REAL-TIME STRUCTURAL HEALTH MONITORING OF 3D-PRINTED STRUCTURES WITH EMBEDDED SENSORS
Conference
Laurent, M, Camila, M, Garcia, G et al. (2025). REAL-TIME STRUCTURAL HEALTH MONITORING OF 3D-PRINTED STRUCTURES WITH EMBEDDED SENSORS
. 10.1115/SMASIS2025-165999
Laurent, M, Camila, M, Garcia, G et al. (2025). REAL-TIME STRUCTURAL HEALTH MONITORING OF 3D-PRINTED STRUCTURES WITH EMBEDDED SENSORS
. 10.1115/SMASIS2025-165999
This study explores the use of embedded piezoelectric transducers (PZTs) in 3D-printed polymer structures for real-time structural health monitoring (SHM).
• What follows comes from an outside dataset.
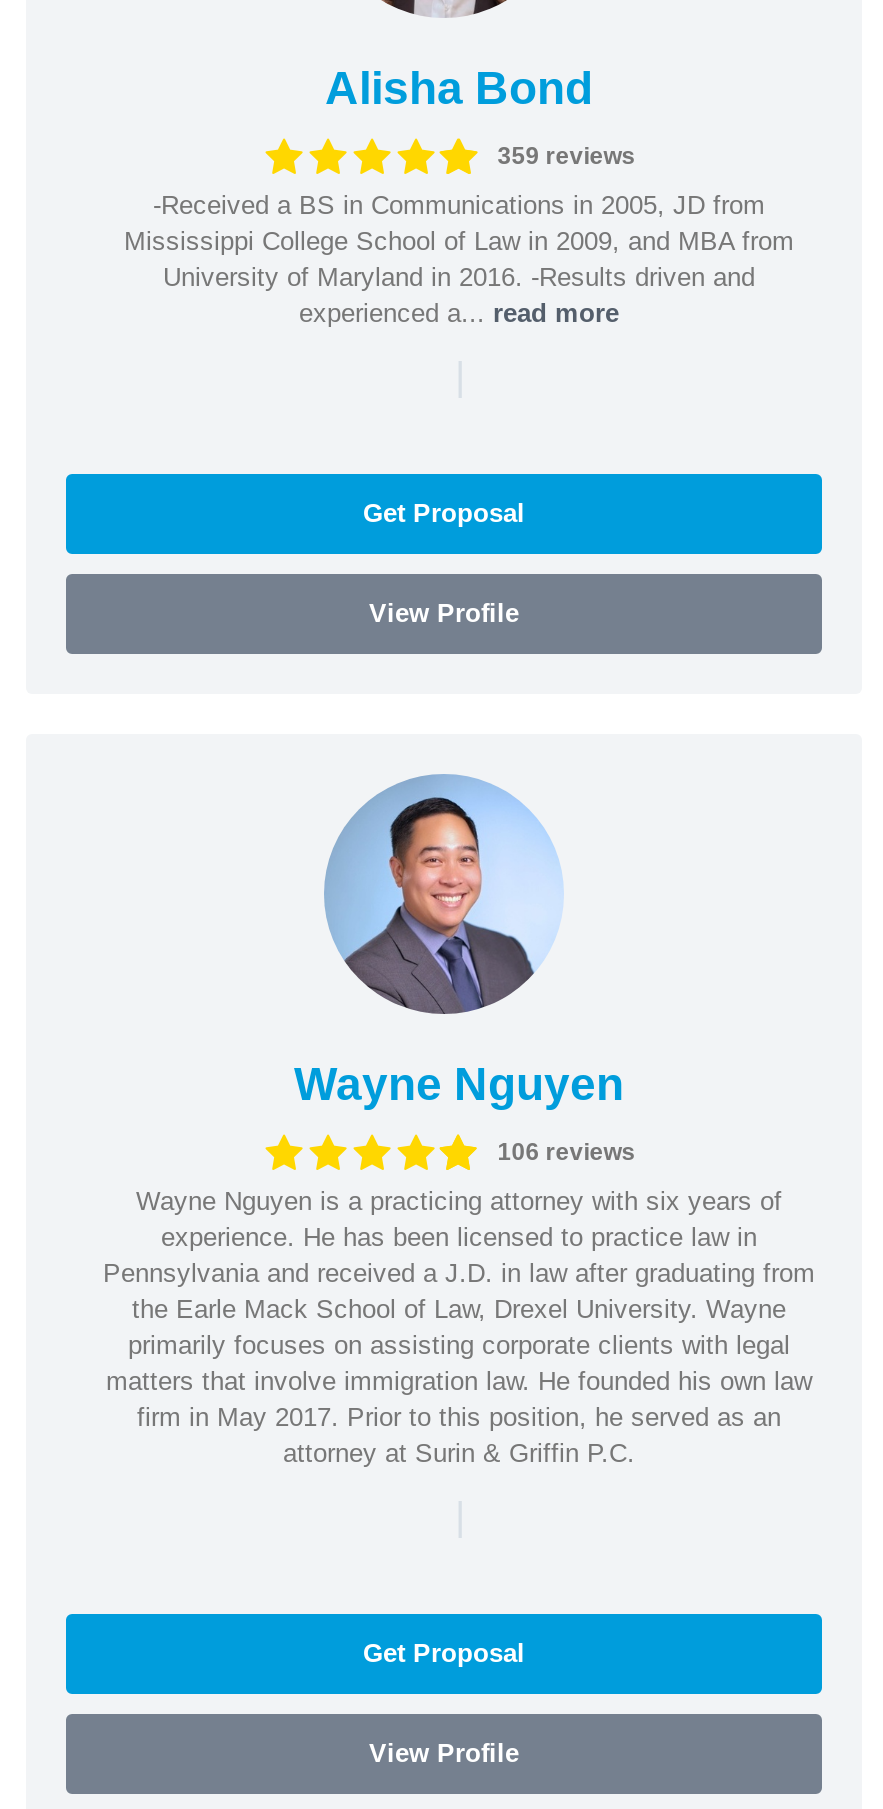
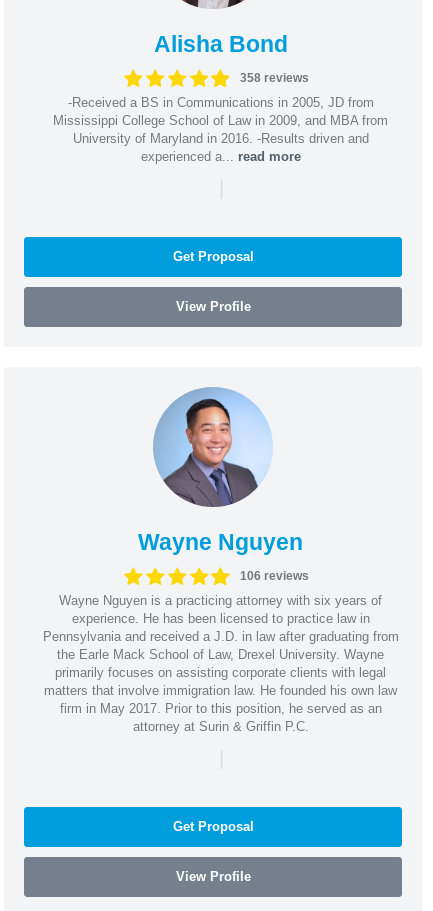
- 359 reviews
+ 358 reviews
Using Fused Filament Fabrication (FFF), sensors were embedded into plates by pausing the print at specific layers, enabling seamless integration without compromising structural fidelity. Multiple infill patterns and densities were used to investigate their influence on wave propagation. The Surface Response to Excitation (SuRE) method was employed to assess the plates under controlled loading conditions. Unlike traditional approaches that use convolutional neural networks and wavelet transforms, this work employs alternative computational techniques, including the Fast Fourier Transform (FFT), the Short-Time Fourier Transform (STFT), and the Empirical Mode Decomposition (EMD). For classification and load estimation, Support Vector Machines (SVM) and Random Forests (RF) were applied. Experimental results demonstrate high accuracy in damage detection and load estimation, with STFT and EMD showing sensitivity to minor applied loads. These findings confirm the feasibility of integrating embedded sensors and advanced signal processing techniques. The proposed two-stage classifier using STFT features achieved >92% accuracy across varying internal geometries.